Errada, porque o loteador sozinho não pode cancelar o registro quando já existem contratos com adquirentes, e a lei também exige a anuência do Estado.
- B)a requerimento conjunto do loteador e de todos os adquirentes de lotes, com anuência da Prefeitura e do Estado.
Certa, porque a lei exige requerimento conjunto do loteador e de todos os adquirentes, com anuência da Prefeitura e do Estado, quando já houver lotes contratados.

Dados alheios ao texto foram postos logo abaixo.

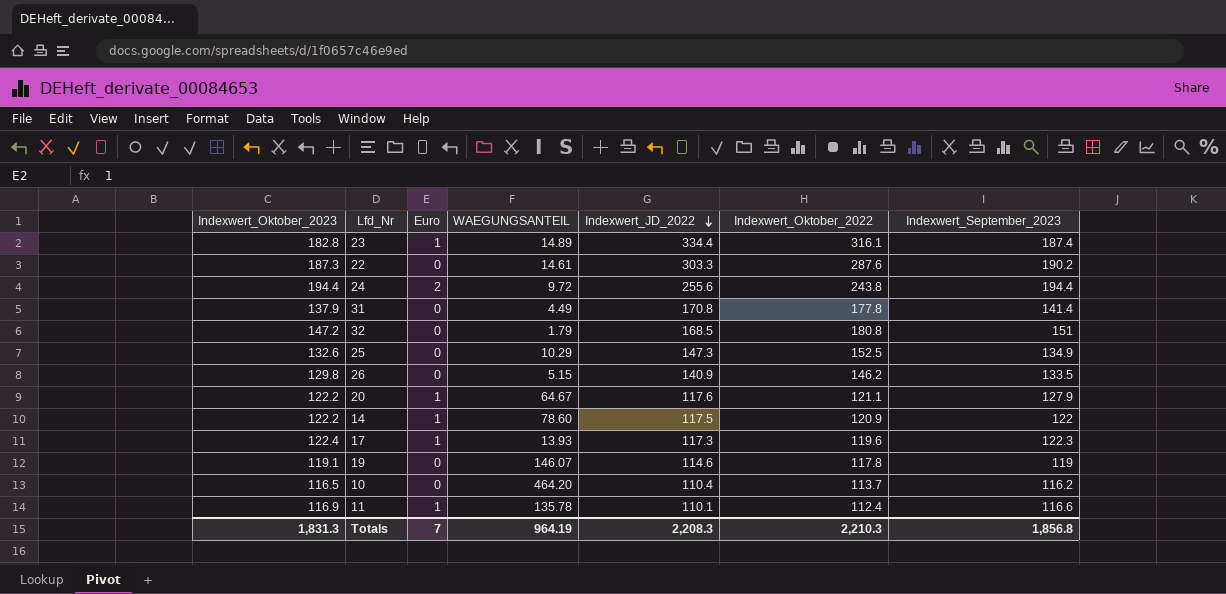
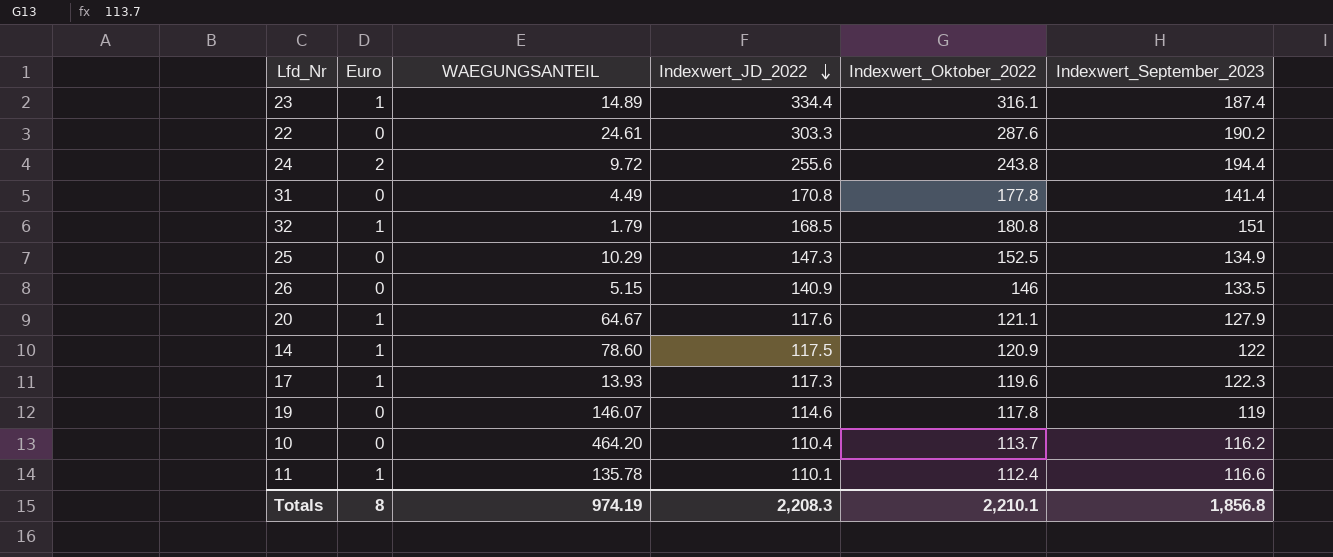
column Indexwert_Oktober_2023 | position: 1 -> none
22 | WAEGUNGSANTEIL: 14.61 -> 24.61
32 | Euro: 0 -> 1
26 | Indexwert_Oktober_2022: 146.2 -> 146
Totals | Euro: 7 -> 8
Totals | WAEGUNGSANTEIL: 964.19 -> 974.19
Totals | Indexwert_Oktober_2022: 2,210.3 -> 2,210.1

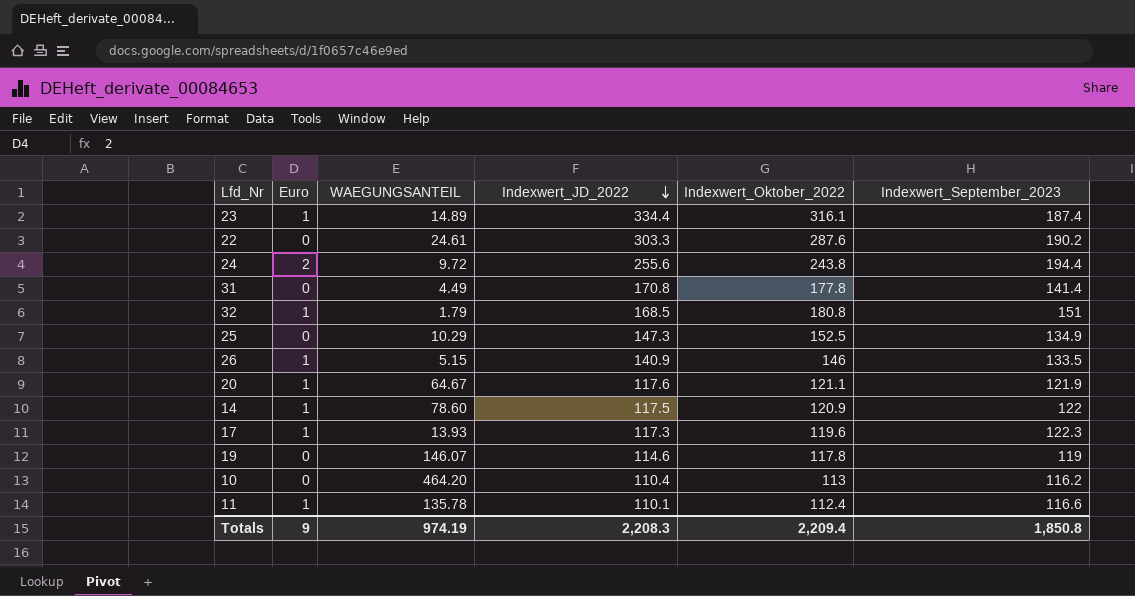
26 | Euro: 0 -> 1
20 | Indexwert_September_2023: 127.9 -> 121.9
10 | Indexwert_Oktober_2022: 113.7 -> 113
Totals | Euro: 8 -> 9
Totals | Indexwert_Oktober_2022: 2,210.1 -> 2,209.4
Totals | Indexwert_September_2023: 1,856.8 -> 1,850.8

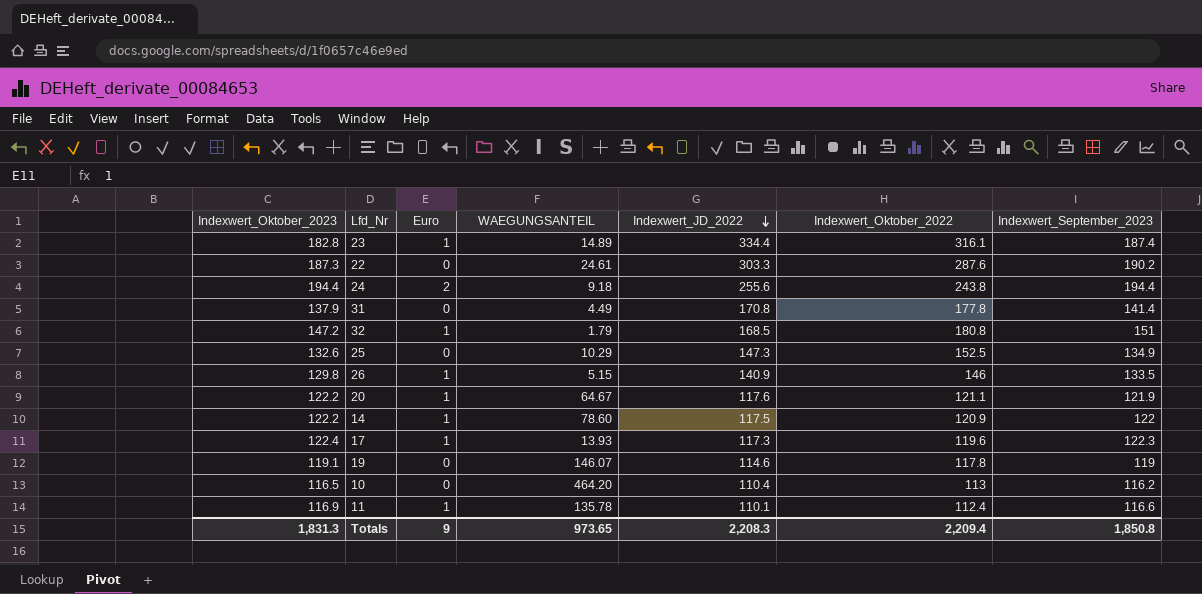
column Indexwert_Oktober_2023 | position: none -> 1
24 | WAEGUNGSANTEIL: 9.72 -> 9.18
Totals | WAEGUNGSANTEIL: 974.19 -> 973.65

- C)a requerimento conjunto do loteador e de todos os adquirentes de lotes, com anuência da Prefeitura, sendo desnecessária a anuência do Estado.
Errada, porque a anuência do Estado não é dispensada nessa hipótese, mesmo havendo anuência da Prefeitura.
- D)a requerimento do loteador e de todos os adquirentes de lotes, sendo desnecessária a anuência da Prefeitura e do Estado.
Errada, porque não basta apenas a vontade do loteador e dos adquirentes, sendo necessária também a anuência da Prefeitura e do Estado.
Gabarito: B
A Lei 6.766/1979 trata o cancelamento do registro de loteamento com bastante cautela, porque aqui não estamos falando de um simples papel que some da gaveta: há direitos de terceiros envolvidos. Por isso, quando já existe contrato de compra e venda de algum lote, o cancelamento não pode ser unilateral nem automático. Nessa hipótese, a regra legal exige o requerimento conjunto do loteador e de todos os adquirentes dos lotes, além da anuência da Prefeitura e do Estado. A lógica é proteger os compradores e evitar que o loteamento seja desfeito sem concordância de quem já foi alcançado pela negociação. Esse é exatamente o ponto cobrado na questão. Como o enunciado diz que alguns lotes já tinham sido objeto de contrato, não basta a vontade do loteador sozinho. Também não basta só a Prefeitura, porque a lei exige a participação do Estado no consentimento. O fundamento está na própria Lei de Parcelamento do Solo Urbano, no dispositivo que disciplina o cancelamento do registro do loteamento. Em resumo: quando já houver adquirentes, o cancelamento vira uma operação bem mais rígida, com aprovação de todos os envolvidos e das autoridades competentes. A banca costuma cobrar isso trocando um detalhe pequeno, mas fatal.